A Midsummer Night’s Dream 2009
Ballet in Two Acts and Six Scenes

Founders, George Balanchine and Lincoln Kirstein
Founding Choreographers: George Balanchine and Jerome Robbins
Ballet Master in Chief: Peter Martins
Ballet Mistress: Rosemary Dunleavy
Assistant to the Ballet Master in Chief: Sean Lavery
Children’s Ballet Master: Garielle Whittle
Orchestra, Music Director: Fayçal Karoui
Chairman of the board: John L. Vogelstein
Managing Dir. Communications and Special Projects: Robert Daniels
Assoc. Director Communications, Joe Guttridge
Assoc., Communications and Special Projects, Caitlin Gillette
The David H. Koch Theater, Lincoln Center

Dr.
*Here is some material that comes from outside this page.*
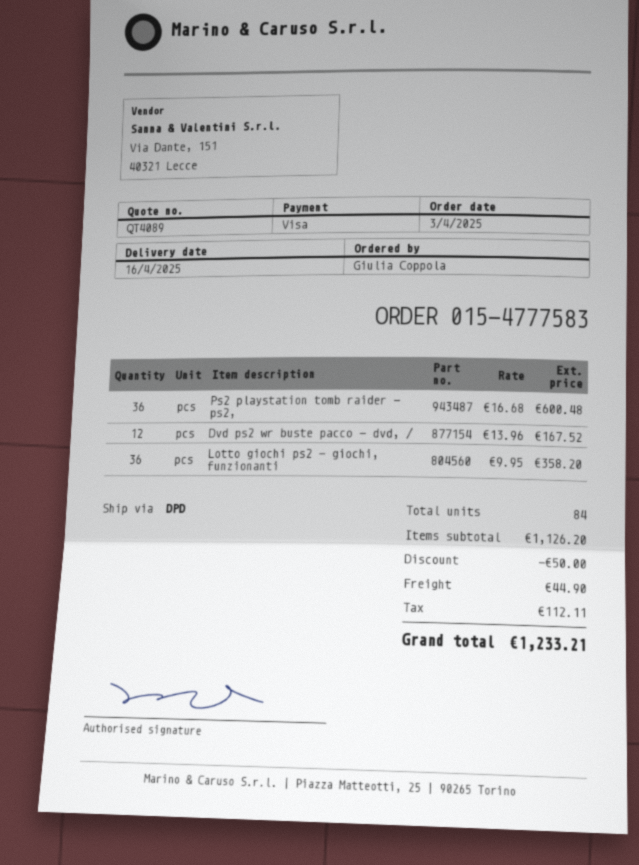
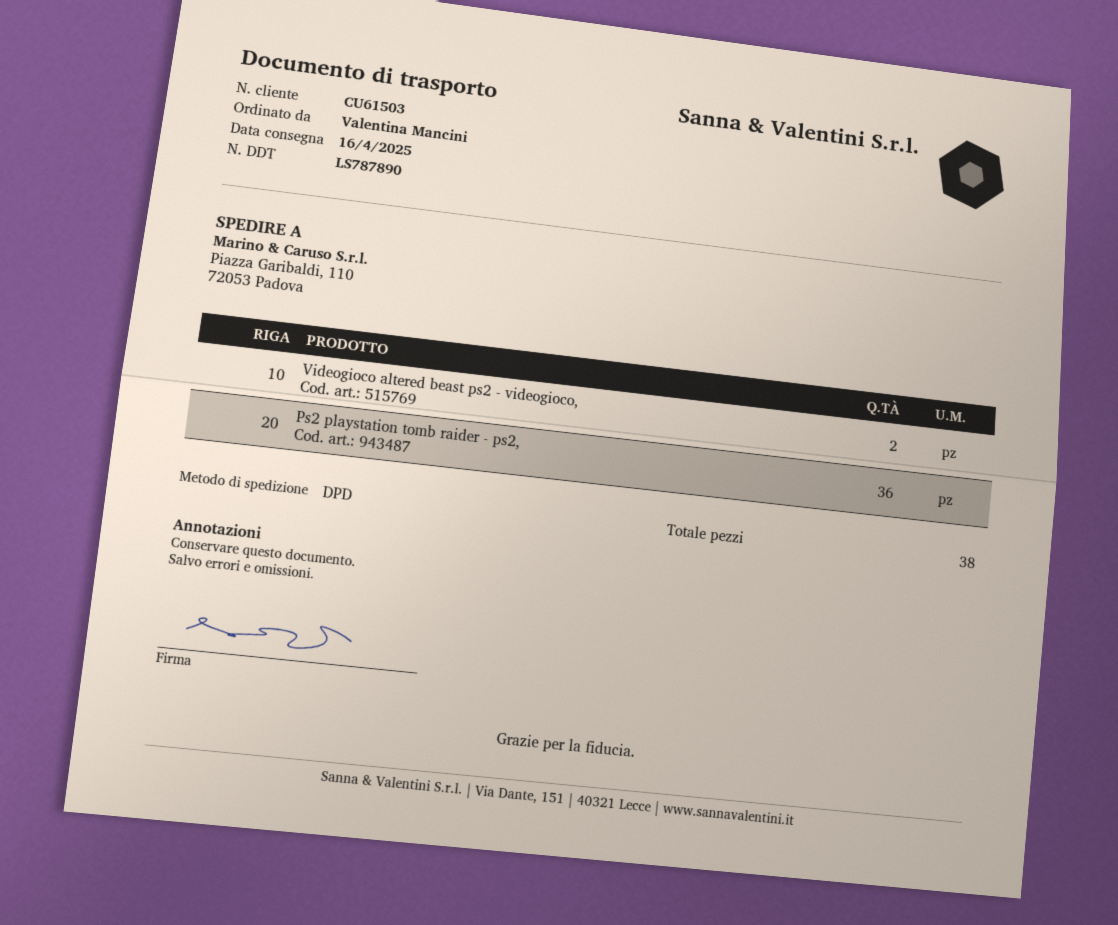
ordered by: Giulia Coppola -> Valentina Mancini
Dvd ps2 wr buste pacco - dvd, /: 12 -> none
Lotto giochi ps2 - giochi, funzionanti: 36 -> none
Videogioco altered beast ps2 - videogioco,: none -> 2
total quantity: 84 -> 38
Roberta E. Zlokower
June 20, 2009

(Read More NYC Ballet Reviews).

(See a New York City Ballet Children’s Workshop for this Matinee)

Conductor: Maurice Kaplow

A Midsummer Night’s Dream (1962): Music by Felix Mendelssohn, Choreography by George Balanchine, Scenery by David Hays, Costumes by Karinska, Original Lighting by Ronald Bates, Lighting by Mark Stanley, Performed by Teresa Reichlen as Titania, Gonzalo Garcia as Oberon, Sean Suozzi as Puck, Dena Abergel as Helena, Sterling Hyltin as Hermia, Robert Fairchild as Lysander, Ask la Cour as Demetrius, Savannah Lowery as Hippolyta, Jason Fowler as Theseus, Justin Peck as Titania’s Cavalier, Henry Seth as Bottom, Brittany Pollack as Butterfly, Janie Taylor and Tyler Angle in Divertissement, Singers: Erin Morley, Soprano, Alison Tupay, mezzo-soprano, and Chorus, Children from The School of American Ballet as Oberon’s Kingdom, Butterflies and Fairies, and the Company as Butterflies, Oberon’s and Titania’s Pages, Bottom’s Companions, Courtiers to Theseus, Titania’s Retinue, Hippolyta’s Hounds, Courtiers, and Divertissement Dancers.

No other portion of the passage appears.